The three summer species
Western Tanager is the mountain bird. Audubon’s field guide records males at 6 to 7.5 inches long, breeding in open coniferous and mixed forest. In Idaho that means the spruce-fir slopes of the Sawtooths and the timbered ridges north toward Coeur d’Alene. The female is dull yellow with a gray back and two pale wing-bars. She nests 15 to 65 feet high in a conifer fork, laying three to five pale blue eggs with brown blotches, incubating for roughly 13 days. Audubon’s conservation note lists the species as Least Concern with no indication of declining numbers. Cornell’s All About Birds puts the total population at 15 million. Audubon describes the migration as “protracted” - late in spring, early in fall. Many birds are moving south before the end of July.
Bullock’s Oriole (Icterus bullockii) is the riparian bird. Where tanagers work the conifer canopy, orioles stay in cottonwood and willow corridors along rivers and creek edges. The male is flame-orange with a neat black eye-line, a black throat, and a large white wing patch. Audubon records him at 6.7 to 7.5 inches with an 11.8 to 13.4 inch wingspan. The female is washed gray and orange, paler-faced, without the wing patch. The nest is a woven pouch suspended from a drooping branch 10 to 25 feet up - the female builds it from plant fiber and bark strips. She lays four to five eggs, incubation running roughly 11 days. Audubon notes that many Bullock’s Orioles leave northern breeding areas by the end of July - earlier than most birders expect.
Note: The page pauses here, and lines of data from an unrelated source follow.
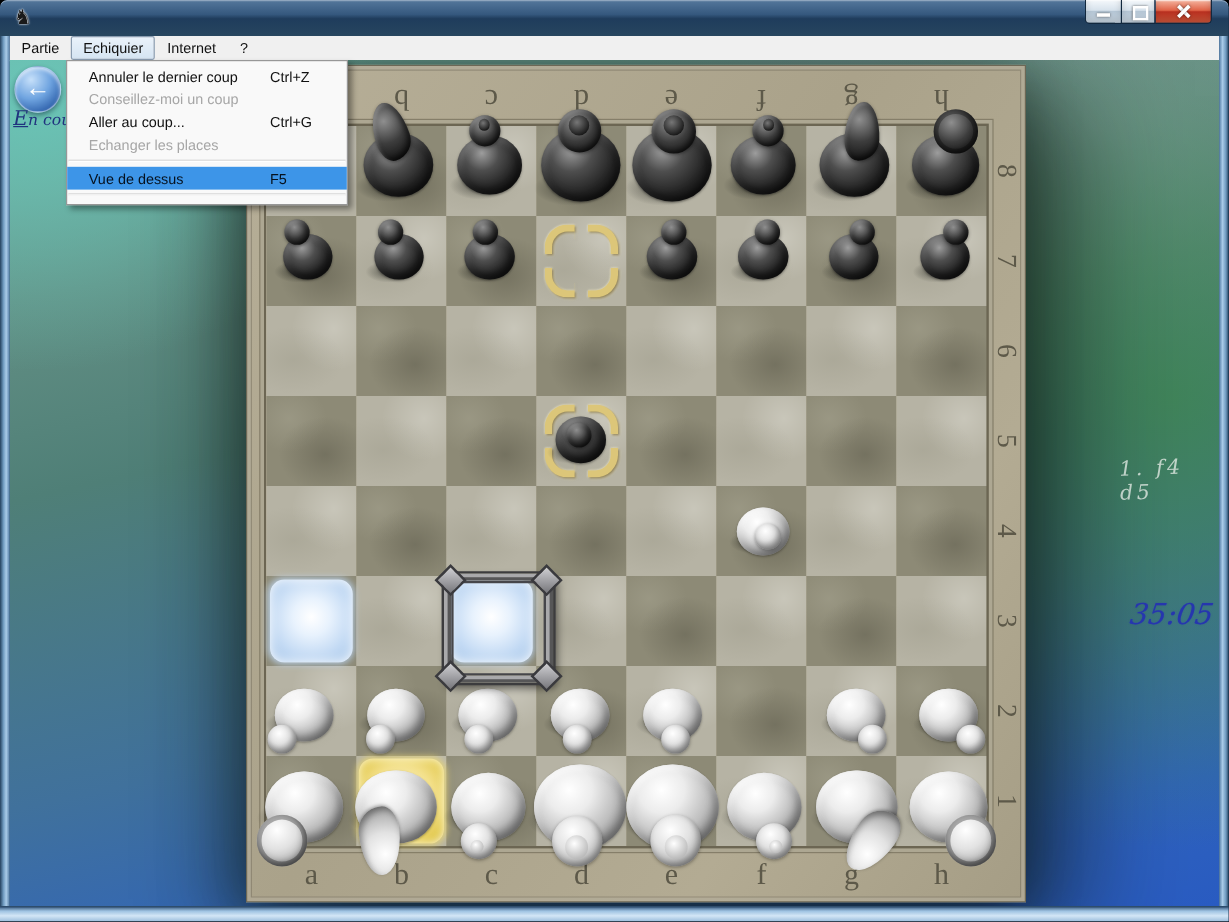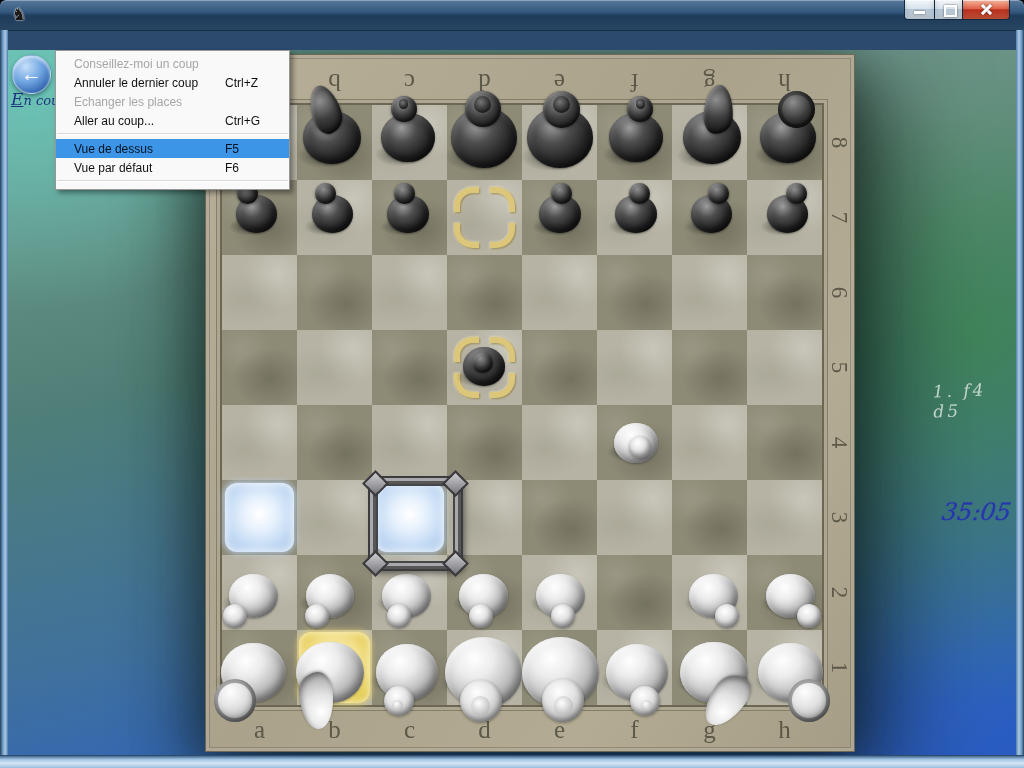--- a/index.html
+++ b/index.html
@@ -148,20 +148,26 @@
         </div>
       <div class="cap-btn max">
           <span class="glyph-max"></span>
         </div>
       <div class="cap-btn close">
           <span class="glyph-x"></span>
         </div>
     </div>
   </div>
 
+  <div class="menubar">
+      <div class="mb-item">Partie</div>
+      <div class="mb-item open">Echiquier</div>
+      <div class="mb-item">Internet</div>
+      <div class="mb-item">?</div>
+    </div>
 
   <div class="scene">
     <div class="board">
       <div class="coords-top">
           <span>a</span>
           <span>b</span>
           <span>c</span>
           <span>d</span>
           <span>e</span>
           <span>f</span>
@@ -445,44 +451,40 @@
         </div>
     </div>
 
     <div class="back-btn">←</div>
     <div class="status-label">En cou</div>
     <div class="move-list">1. f4 d5</div>
     <div class="clock">35:05</div>
   </div>
 
   <div class="dropdown">
-      <div class="mi disabled">
-        <span class="mi-label">Conseillez-moi un coup</span>
-        <span class="mi-key"></span>
-      </div>
       <div class="mi">
         <span class="mi-label">Annuler le dernier coup</span>
         <span class="mi-key">Ctrl+Z</span>
       </div>
       <div class="mi disabled">
-        <span class="mi-label">Echanger les places</span>
+        <span class="mi-label">Conseillez-moi un coup</span>
         <span class="mi-key"></span>
       </div>
       <div class="mi">
         <span class="mi-label">Aller au coup...</span>
         <span class="mi-key">Ctrl+G</span>
       </div>
+      <div class="mi disabled">
+        <span class="mi-label">Echanger les places</span>
+        <span class="mi-key"></span>
+      </div>
       <div class="mi-sep"></div>
       <div class="mi hot">
         <span class="mi-label">Vue de dessus</span>
         <span class="mi-key">F5</span>
       </div>
-      <div class="mi">
-        <span class="mi-label">Vue par défaut</span>
-        <span class="mi-key">F6</span>
-      </div>
       <div class="mi-sep"></div>
     </div>
 
   <div class="border-left"></div>
   <div class="border-right"></div>
   <div class="border-bottom"></div>
 </div>
 
 </body></html>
Black-headed Grosbeak (Pheucticus melanocephalus) is the most overlooked of the three. The male is dull orange-brown with a black head, black-and-white wings, and the largest finch bill in the forest - built to crack seeds that smaller birds cannot reach. Audubon records him at 7.1 to 7.9 inches, slightly heavier than the other two. He breeds across Idaho’s deciduous and mixed woodlands, preferring cottonwood-willow streamside groves but also working pine-oak slopes and pinyon-juniper terrain. The nest is a loose open cup, 3 to 25 feet up in a tree or large shrub. One documented behavior sets him apart from every other summer songbird in Idaho: the grosbeak eats Monarch butterflies, absorbing cardiac glycosides that deter every other species. Audubon’s field guide confirms this.
Quick reference
| Species | Key orange feature | Habitat | Gone by |
|---|---|---|---|
| Western Tanager | Orange-red head, yellow body (male) | Conifer and mixed forest | Mid-August |
| Bullock’s Oriole | Flame-orange with black throat and wing patch | Cottonwood riparian | Late July |
| Black-headed Grosbeak | Orange-brown breast (male) | Streamside, oak, pinyon | Late July |
Year-round species
The American Robin (Turdus migratorius) is present in Idaho through every month. The brick-red chest is less saturated than any of the summer trio, and the gray-brown back identifies it immediately. Audubon records the North American population at 370 million - it is one of the most abundant birds on the continent.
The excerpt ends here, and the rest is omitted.